Abstract
Background
Aspirin prevents preterm preeclampsia in high-risk pregnancies, but the extent to which its effectiveness depends on adherence and baseline risk remains uncertain.
Objective
To evaluate how first-trimester preeclampsia risk and aspirin adherence jointly influence aspirin’s preventive effect, and to assess the potential benefits and harms of targeted versus universal prophylaxis.
Study design
We combined data from the Aspirin for Evidence-based Preeclampsia Prevention and the Screening Program for Preeclampsia cohorts, including singleton pregnancies delivering at ≥24 weeks. All pregnancies were screened for preterm preeclampsia at 11+0 to 13+6 weeks using the Fetal Medicine Foundation competing risks model, which combines maternal characteristics, mean arterial pressure, uterine artery pulsatility index, and serum placental growth factor. Aspirin adherence and baseline risk distributions were modeled using Monte Carlo simulations to estimate relative risk, absolute risk reduction, and number needed to treat under 4 adherence scenarios: full (100%), trial-based (intention-to-treat), 50%, and variable adherence positively correlated with predicted risk (ρ=0.4). Decision-curve analysis assessed net benefit across risk thresholds.
Results
Simulations informed by 51,024 pregnancies indicated that aspirin’s preventive effect varied substantially with adherence. In fixed-adherence scenarios, the strongest effect occurred with full adherence (relative risk 0.25, 95% confidence interval 0.09–0.66) and the weakest with 50% adherence (relative risk 0.70, 95% confidence interval 0.58–0.98).
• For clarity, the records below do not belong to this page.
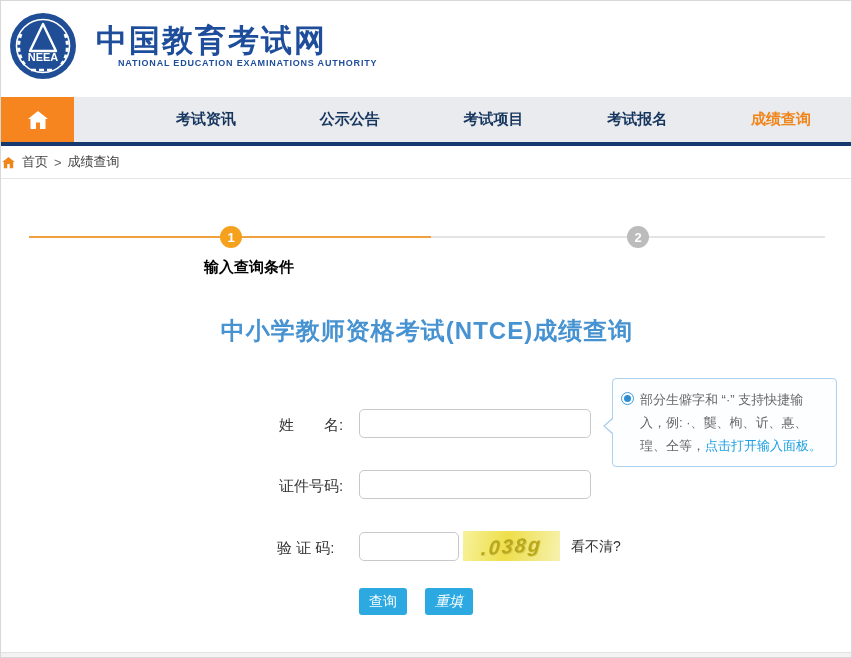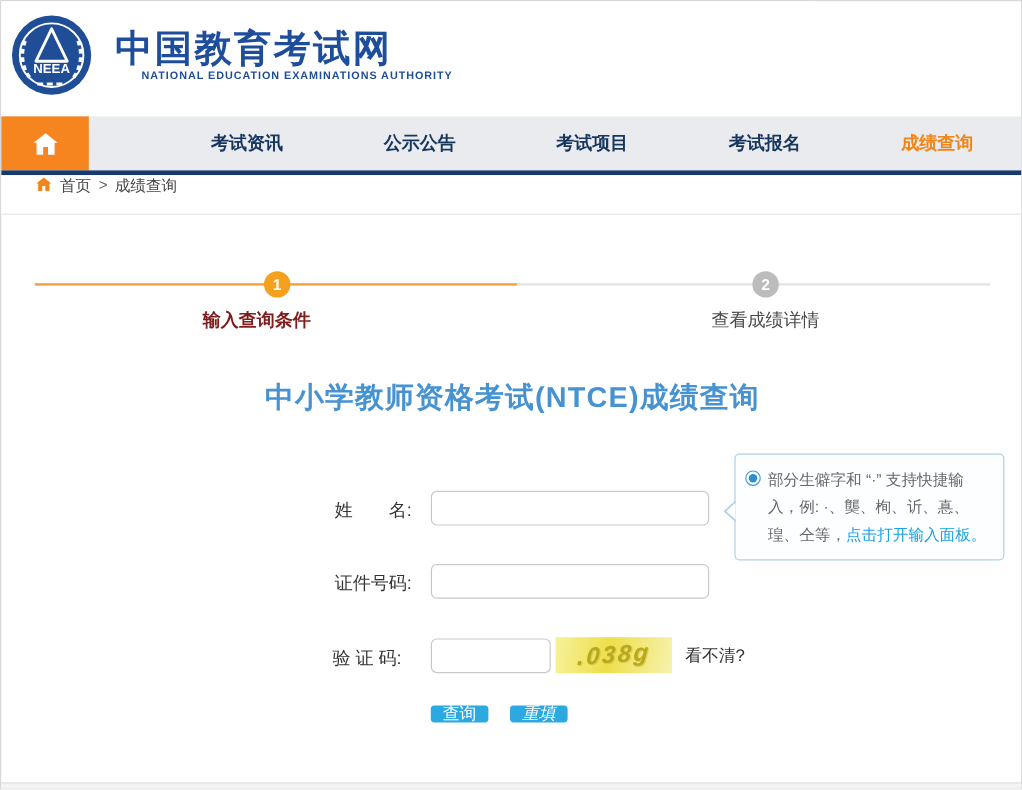"首页" .crumb { align-items: flex-start -> center; padding-left: 28px -> none }
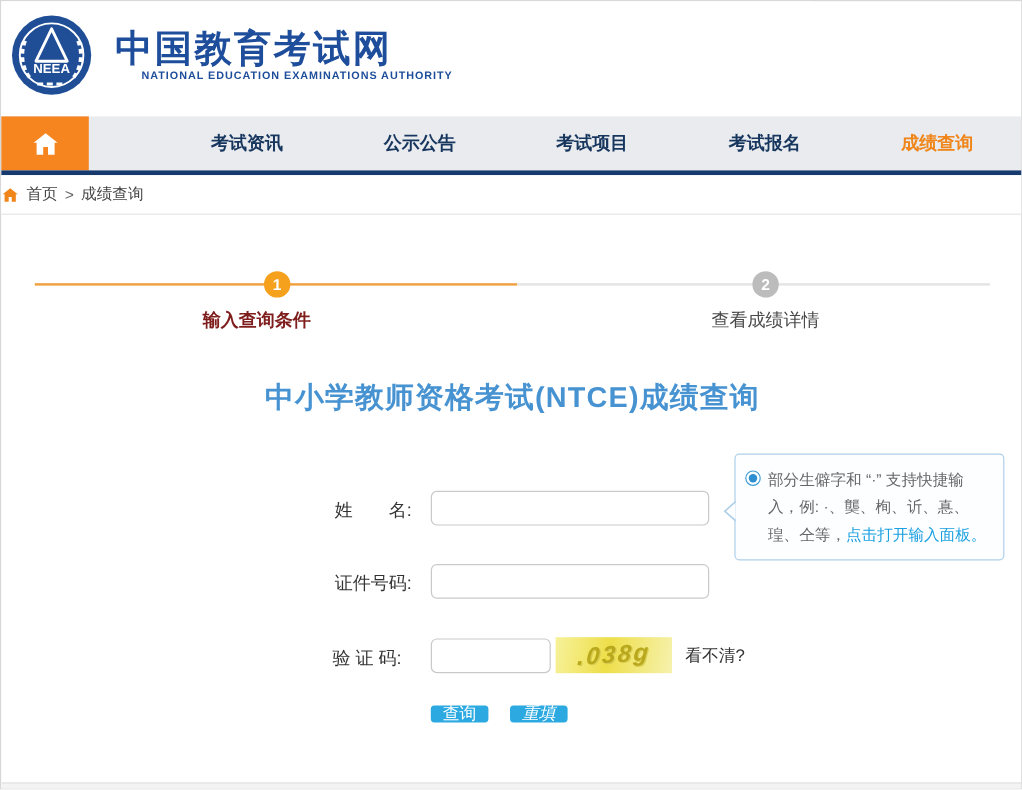"输入查询条件" .step-label.s1 { color: #7f1d1d -> #000000; left: 113px -> 148px }
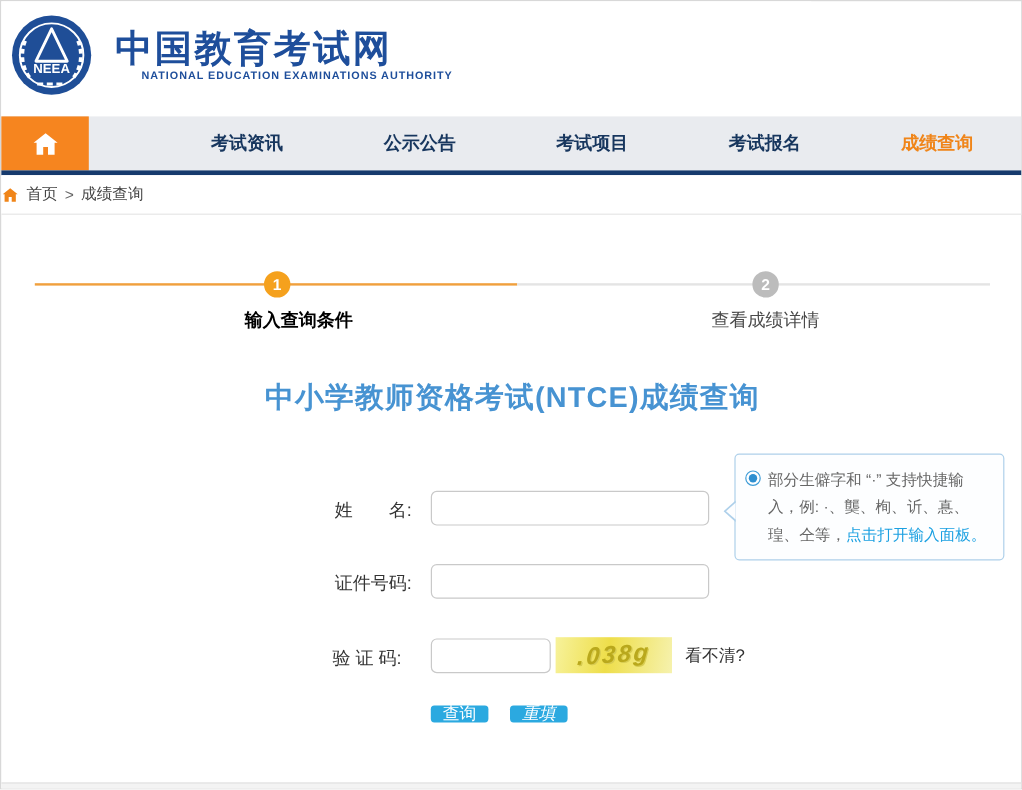"查看成绩详情" div.step-label { html: <div>查看成绩详情</div> -> none }
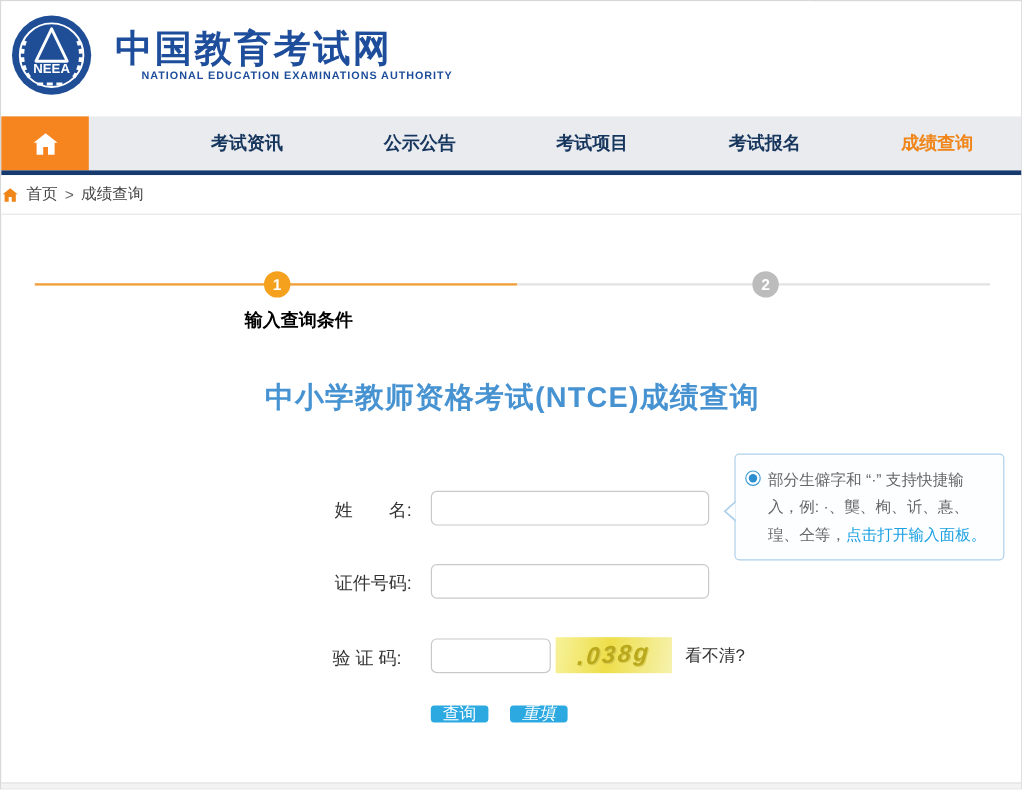"查询" .btn { height: 14px -> 27px }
Under variable adherence, relative risk decreased nonlinearly with baseline risk, approaching the per-protocol effect in high-risk women but near null in low-risk women. Absolute risk reduction and number needed to treat were highly dependent on predicted risk: at 1 in 50 to 1 in 100 risks, number needed to treat ranged from 73 to 146 with high adherence and 161 to 321 with 50% adherence, whereas at lower risks, numbers needed to treat exceeded several thousand even with high adherence. Decision-curve analysis indicated that targeted prophylaxis using the Fetal Medicine Foundation model provided greater net benefit than universal treatment, primarily by avoiding unnecessary interventions.
Conclusion
Aspirin is highly effective for preventing preterm preeclampsia in women at increased risk, but its effect depends on predicted risk and adherence. The absolute benefit of treatment is negligible in low-risk populations. A targeted screen-and-treat strategy using the Fetal Medicine Foundation model maximizes clinical benefit while minimizing unnecessary treatment.